Problem to work on: The answer is to be the data that follows, transcribed exactly, minus its pictures.

Structured diff data
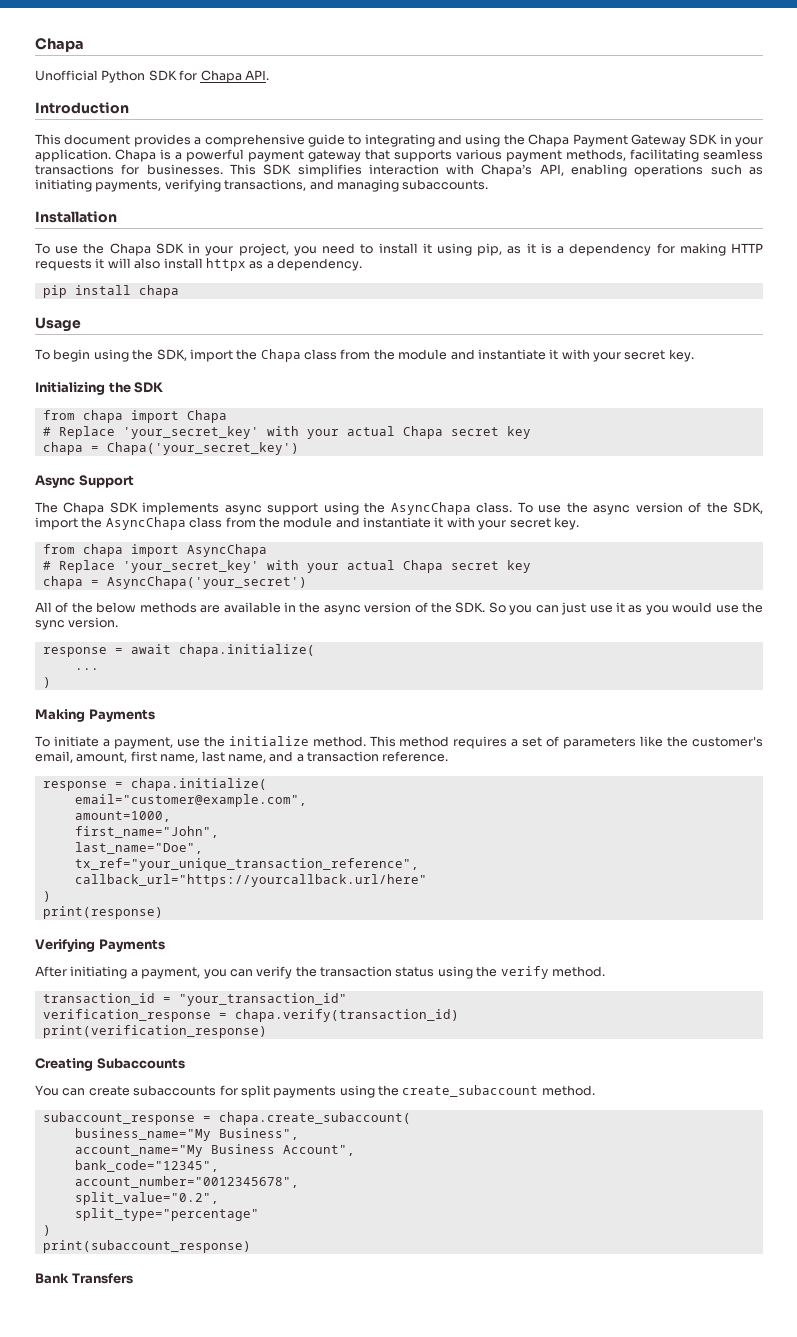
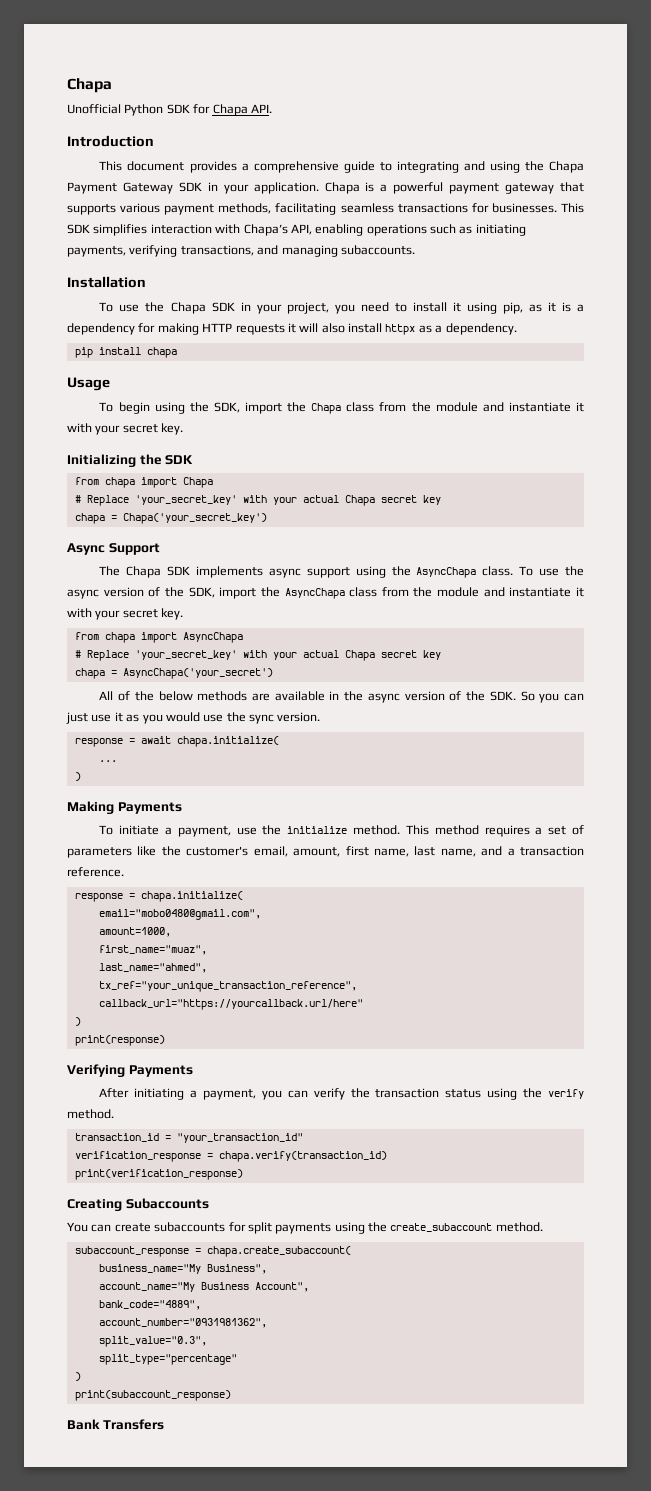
- email="customer@example.com",
+ email="mobo0480@gmail.com",
- first_name="John",
- last_name="Doe",
+ first_name="muaz",
+ last_name="ahmed",
- bank_code="12345",
- account_number="0012345678",
- split_value="0.2",
+ bank_code="4889",
+ account_number="0931981362",
+ split_value="0.3",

Answer to the exercise:
- email="customer@example.com",
+ email="mobo0480@gmail.com",
- first_name="John",
- last_name="Doe",
+ first_name="muaz",
+ last_name="ahmed",
- bank_code="12345",
- account_number="0012345678",
- split_value="0.2",
+ bank_code="4889",
+ account_number="0931981362",
+ split_value="0.3",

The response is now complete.